_LISTED ENTRIES_:
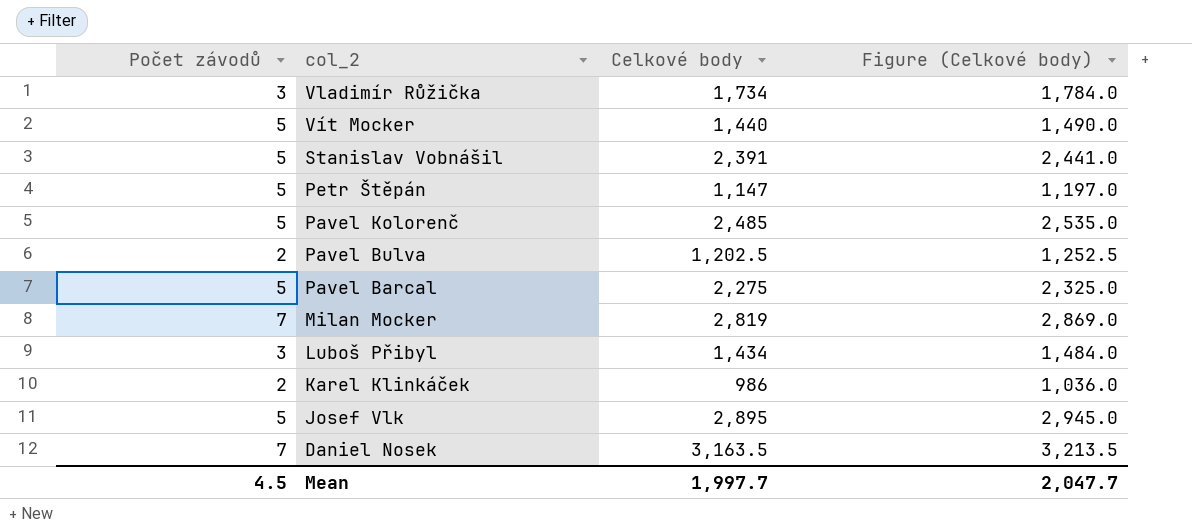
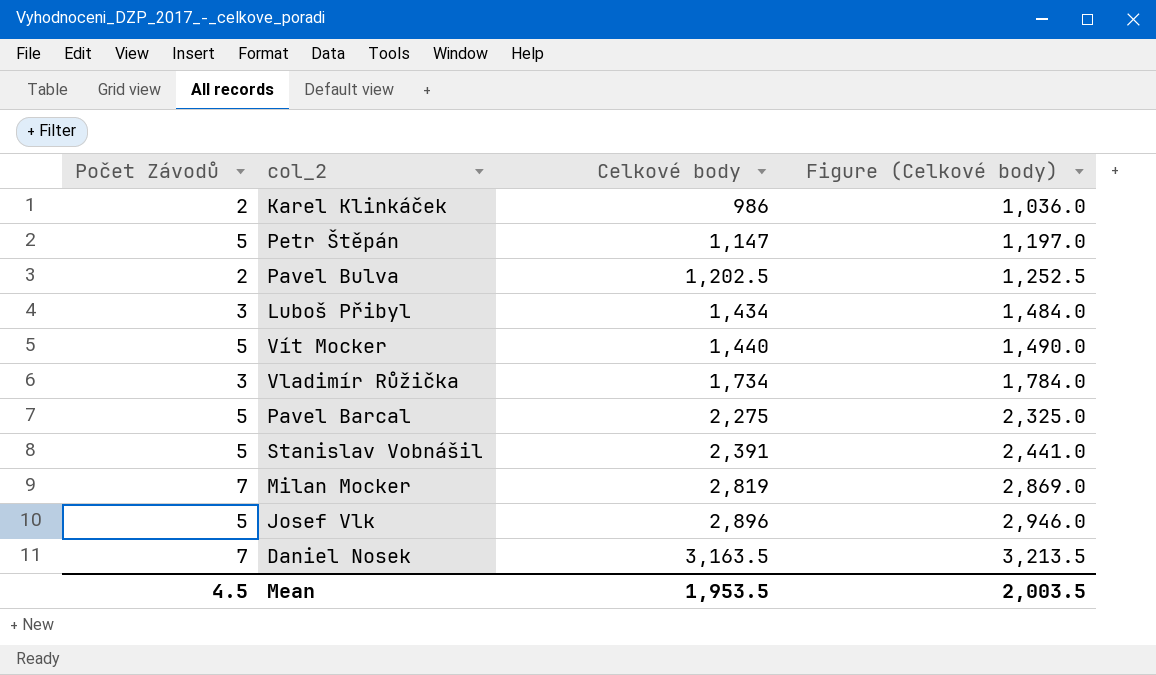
row order: col_2 descending -> Celkové body ascending
column name: Počet závodů -> Počet Závodů
row Pavel Kolorenč: 5 | 2,485 | 2,535.0 -> none
Josef Vlk | Celkové body: 2,895 -> 2,896
Josef Vlk | Figure (Celkové body): 2,945.0 -> 2,946.0
Mean | Celkové body: 1,997.7 -> 1,953.5
Mean | Figure (Celkové body): 2,047.7 -> 2,003.5

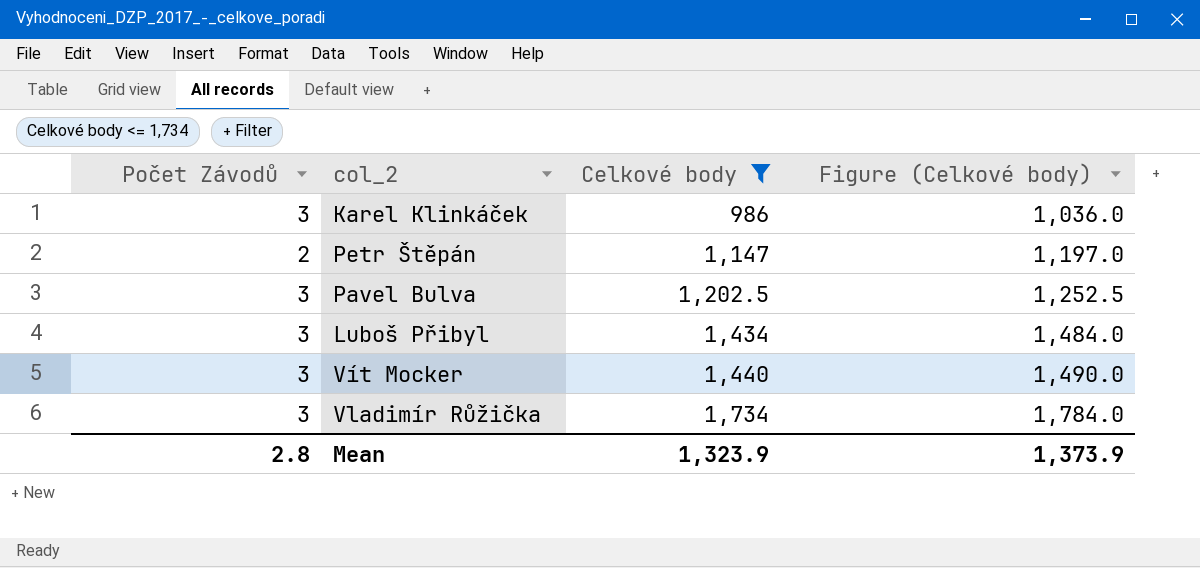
filter: none -> Celkové body <= 1,734
Karel Klinkáček | Počet Závodů: 2 -> 3
Petr Štěpán | Počet Závodů: 5 -> 2
Pavel Bulva | Počet Závodů: 2 -> 3
Vít Mocker | Počet Závodů: 5 -> 3
Mean | Počet Závodů: 4.5 -> 2.8
Mean | Celkové body: 1,953.5 -> 1,323.9
Mean | Figure (Celkové body): 2,003.5 -> 1,373.9

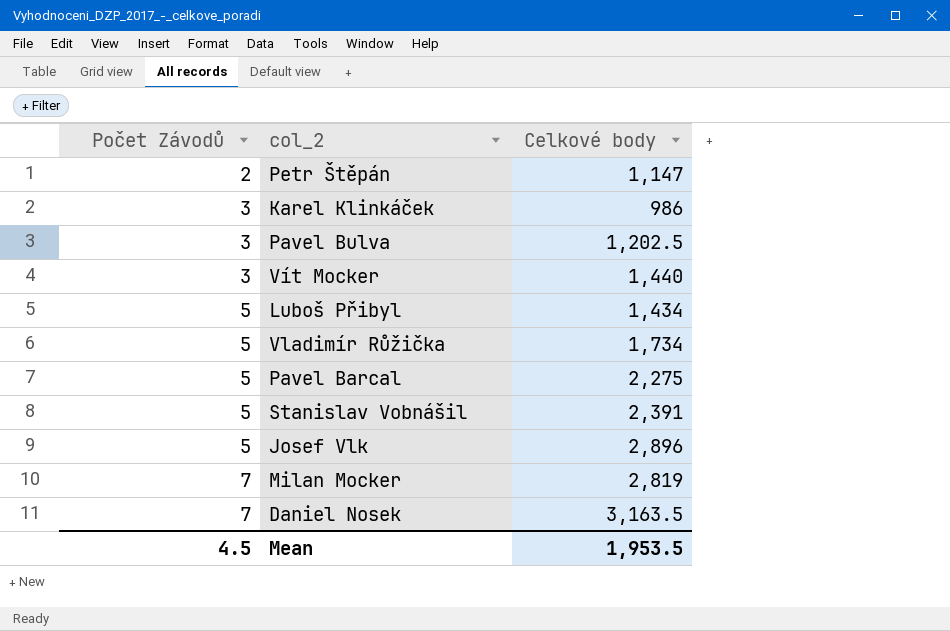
filter: Celkové body <= 1,734 -> none
row order: Celkové body ascending -> Počet Závodů ascending
column Figure (Celkové body) | formula: [Celkové body] + 50 -> none
Luboš Přibyl | Počet Závodů: 3 -> 5
Vladimír Růžička | Počet Závodů: 3 -> 5
Mean | Počet Závodů: 2.8 -> 4.5
Mean | Celkové body: 1,323.9 -> 1,953.5

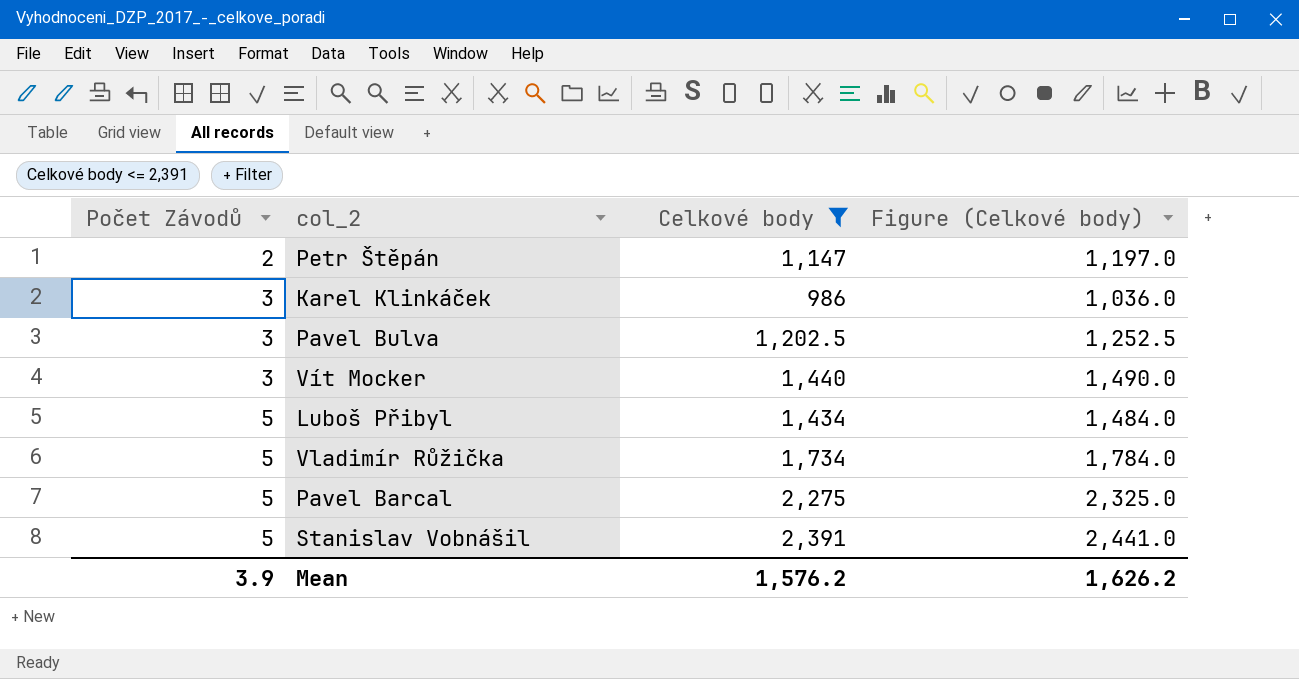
filter: none -> Celkové body <= 2,391
column Figure (Celkové body) | formula: none -> [Celkové body] + 50
Mean | Počet Závodů: 4.5 -> 3.9
Mean | Celkové body: 1,953.5 -> 1,576.2

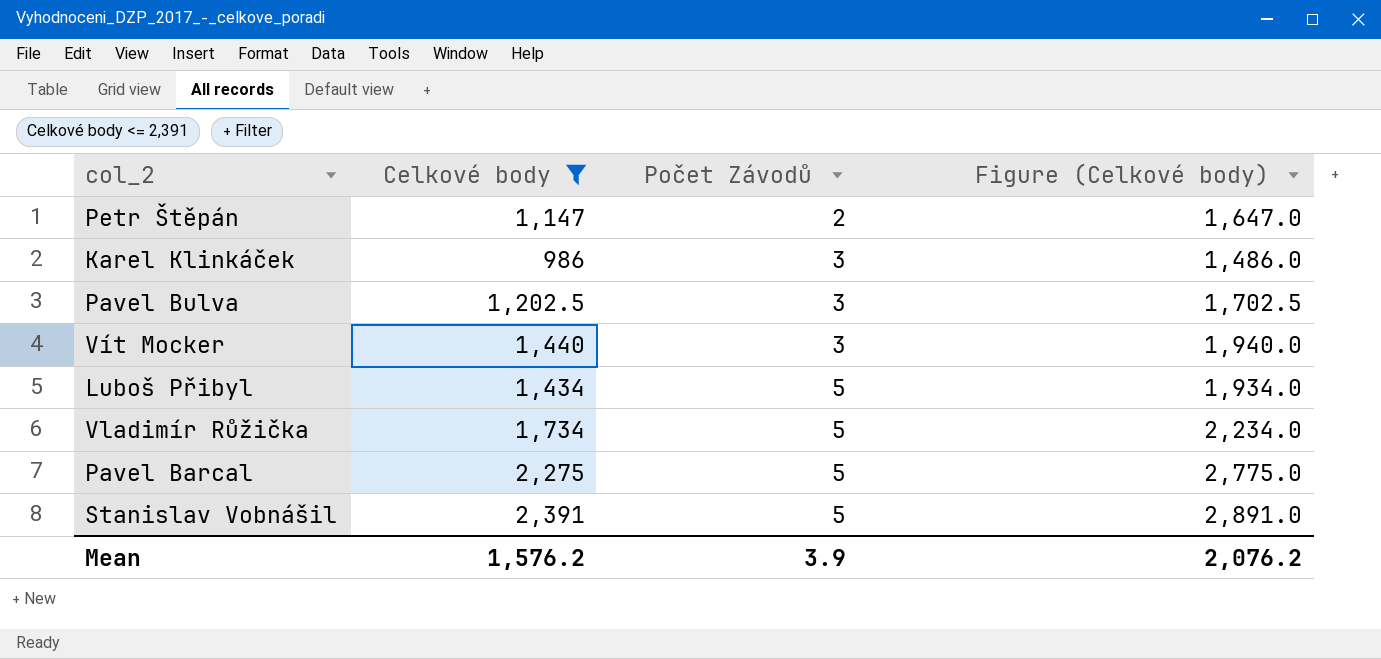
column Počet Závodů | position: 1 -> 3
column Figure (Celkové body) | formula: [Celkové body] + 50 -> [Celkové body] + 500
Mean | Figure (Celkové body): 1,626.2 -> 2,076.2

_EXERCISE DETAILS_: Without the pictures, reproduce the entries exactly.

_FINISHED EXERCISE_:
row order: col_2 descending -> Celkové body ascending
column name: Počet závodů -> Počet Závodů
row Pavel Kolorenč: 5 | 2,485 | 2,535.0 -> none
Josef Vlk | Celkové body: 2,895 -> 2,896
Josef Vlk | Figure (Celkové body): 2,945.0 -> 2,946.0
Mean | Celkové body: 1,997.7 -> 1,953.5
Mean | Figure (Celkové body): 2,047.7 -> 2,003.5

filter: none -> Celkové body <= 1,734
Karel Klinkáček | Počet Závodů: 2 -> 3
Petr Štěpán | Počet Závodů: 5 -> 2
Pavel Bulva | Počet Závodů: 2 -> 3
Vít Mocker | Počet Závodů: 5 -> 3
Mean | Počet Závodů: 4.5 -> 2.8
Mean | Celkové body: 1,953.5 -> 1,323.9
Mean | Figure (Celkové body): 2,003.5 -> 1,373.9

filter: Celkové body <= 1,734 -> none
row order: Celkové body ascending -> Počet Závodů ascending
column Figure (Celkové body) | formula: [Celkové body] + 50 -> none
Luboš Přibyl | Počet Závodů: 3 -> 5
Vladimír Růžička | Počet Závodů: 3 -> 5
Mean | Počet Závodů: 2.8 -> 4.5
Mean | Celkové body: 1,323.9 -> 1,953.5

filter: none -> Celkové body <= 2,391
column Figure (Celkové body) | formula: none -> [Celkové body] + 50
Mean | Počet Závodů: 4.5 -> 3.9
Mean | Celkové body: 1,953.5 -> 1,576.2

column Počet Závodů | position: 1 -> 3
column Figure (Celkové body) | formula: [Celkové body] + 50 -> [Celkové body] + 500
Mean | Figure (Celkové body): 1,626.2 -> 2,076.2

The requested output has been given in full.